▶ **Requirement**
Transcribe these records exactly, dropping every picture.

▶ **Records for the exercise**
* * *
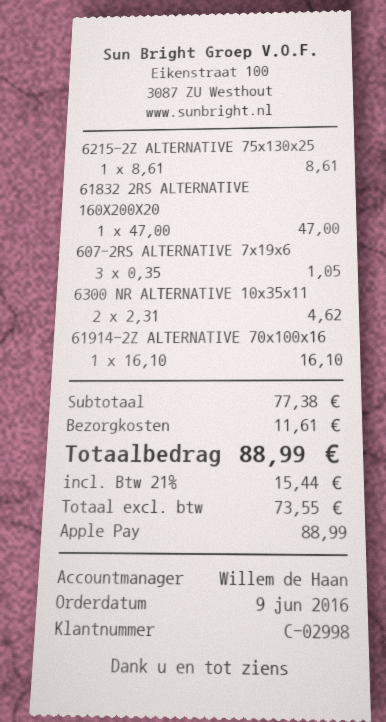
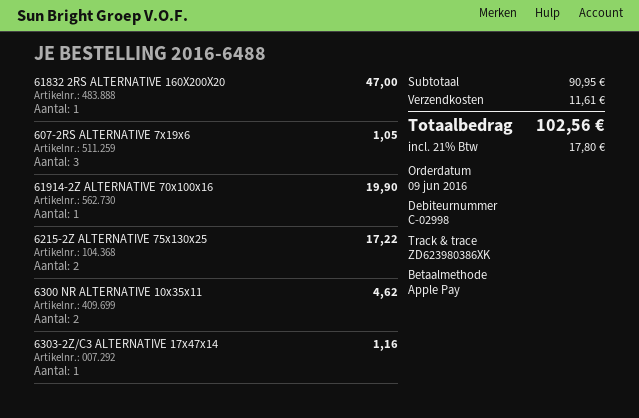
6215-2Z ALTERNATIVE 75x130x25: 1 for 8.61 -> 2 for 17.22
61914-2Z ALTERNATIVE 70x100x16: 1 for 16.10 -> 1 for 19.90
6303-2Z/C3 ALTERNATIVE 17x47x14: none -> 1 for 1.16
subtotal: 77.38 -> 90.95
tax: 21% = 15.44 -> 21% = 17.80
total: 88.99 -> 102.56

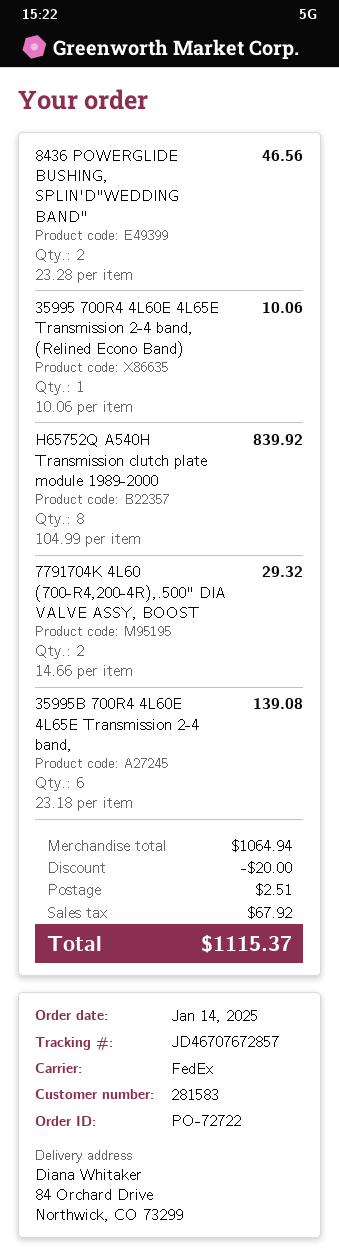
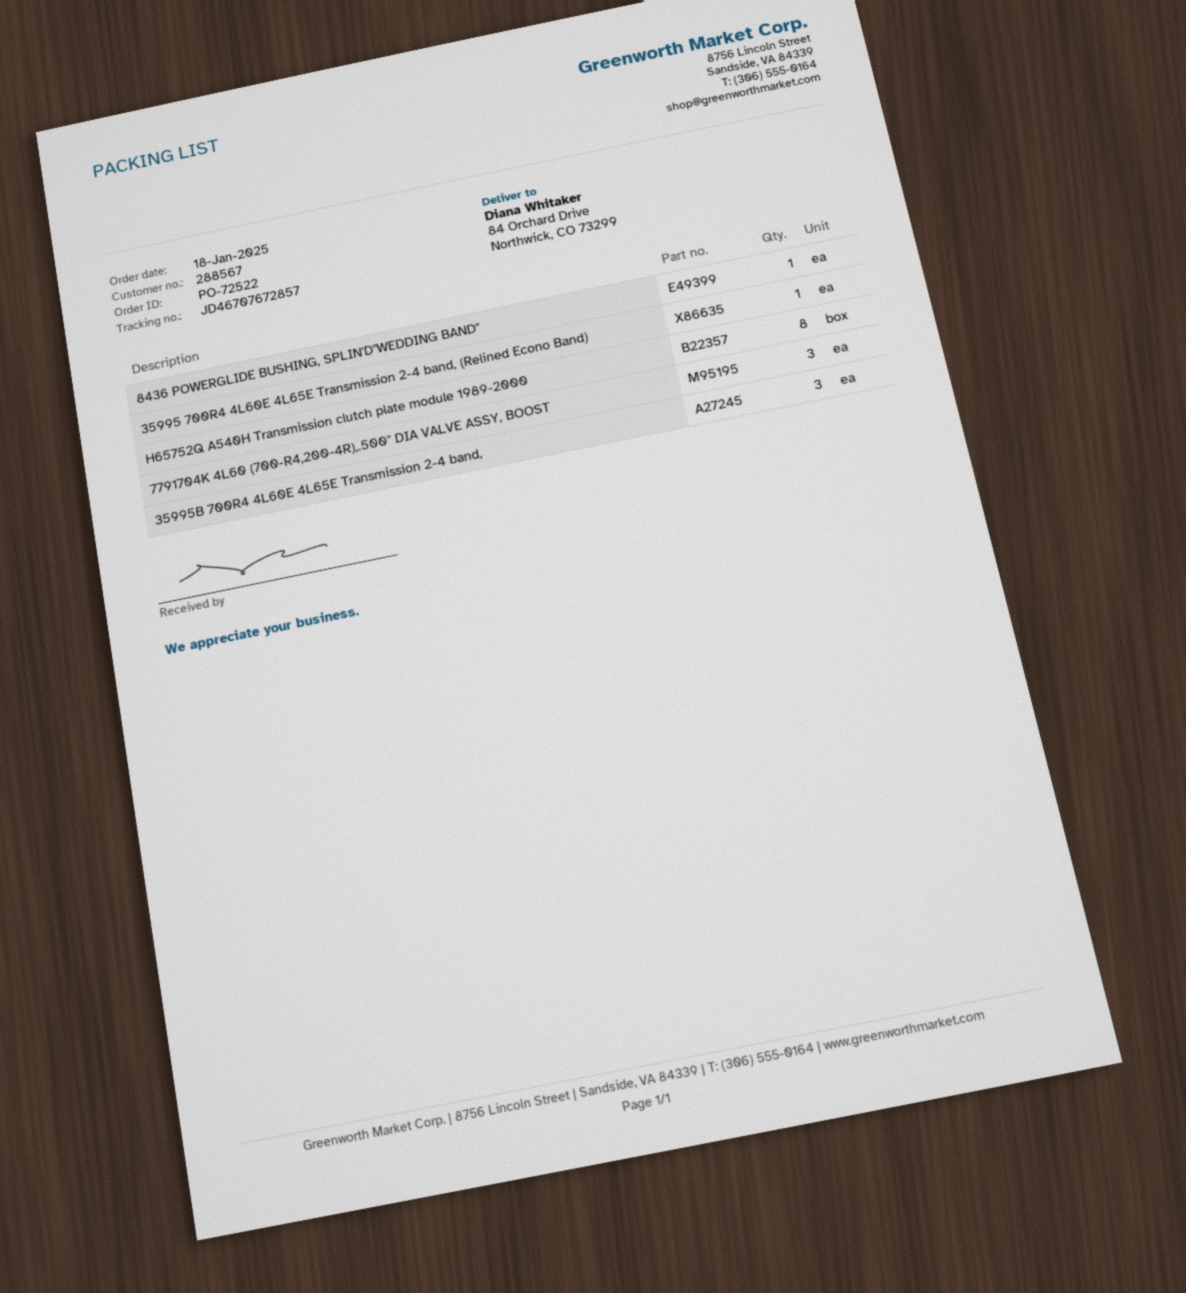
order number: PO-72722 -> PO-72522
order date: 2025-01-14 -> 2025-01-18
customer number: 281583 -> 288567
8436 POWERGLIDE BUSHING, SPLIN'D"WEDDING BAND": 2 -> 1
7791704K 4L60 (700-R4,200-4R),.500" DIA VALVE ASSY, BOOST: 2 -> 3
35995B 700R4 4L60E 4L65E Transmission 2-4 band,: 6 -> 3

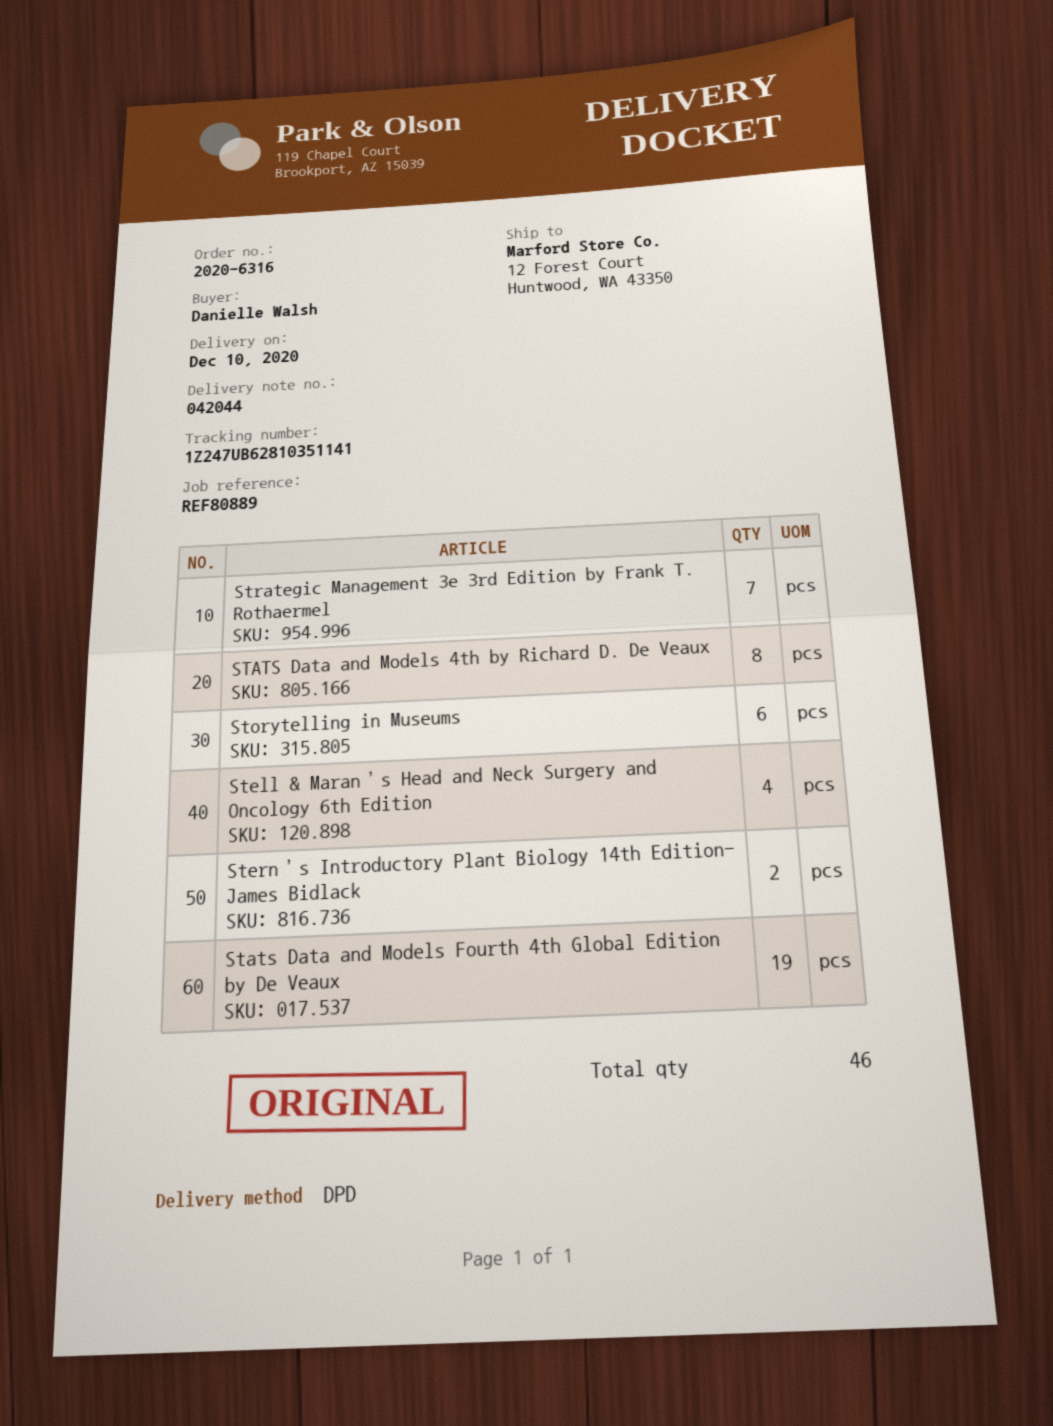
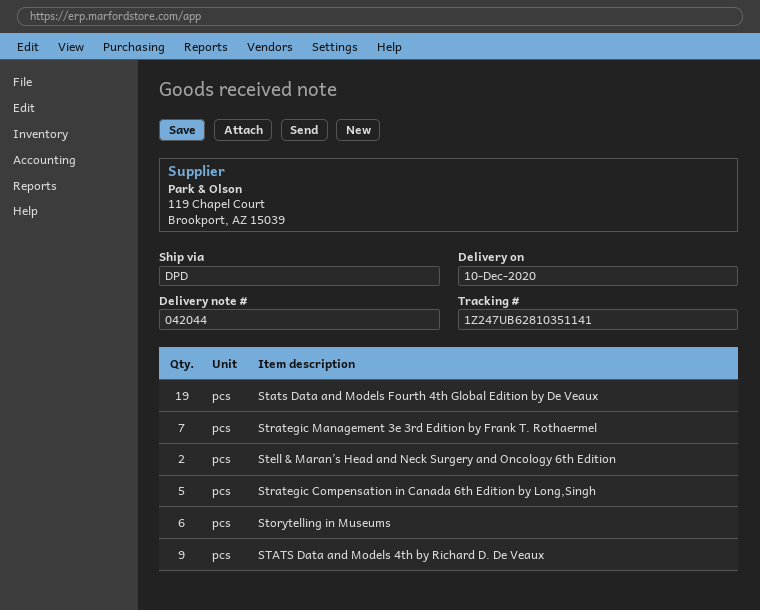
STATS Data and Models 4th by Richard D. De Veaux: 8 -> 9
Stell & Maran’s Head and Neck Surgery and Oncology 6th Edition: 4 -> 2
Stern’s Introductory Plant Biology 14th Edition- James Bidlack: 2 -> none
Strategic Compensation in Canada 6th Edition by Long,Singh: none -> 5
* * *
▶ **Task answer**
6215-2Z ALTERNATIVE 75x130x25: 1 for 8.61 -> 2 for 17.22
61914-2Z ALTERNATIVE 70x100x16: 1 for 16.10 -> 1 for 19.90
6303-2Z/C3 ALTERNATIVE 17x47x14: none -> 1 for 1.16
subtotal: 77.38 -> 90.95
tax: 21% = 15.44 -> 21% = 17.80
total: 88.99 -> 102.56

order number: PO-72722 -> PO-72522
order date: 2025-01-14 -> 2025-01-18
customer number: 281583 -> 288567
8436 POWERGLIDE BUSHING, SPLIN'D"WEDDING BAND": 2 -> 1
7791704K 4L60 (700-R4,200-4R),.500" DIA VALVE ASSY, BOOST: 2 -> 3
35995B 700R4 4L60E 4L65E Transmission 2-4 band,: 6 -> 3

STATS Data and Models 4th by Richard D. De Veaux: 8 -> 9
Stell & Maran’s Head and Neck Surgery and Oncology 6th Edition: 4 -> 2
Stern’s Introductory Plant Biology 14th Edition- James Bidlack: 2 -> none
Strategic Compensation in Canada 6th Edition by Long,Singh: none -> 5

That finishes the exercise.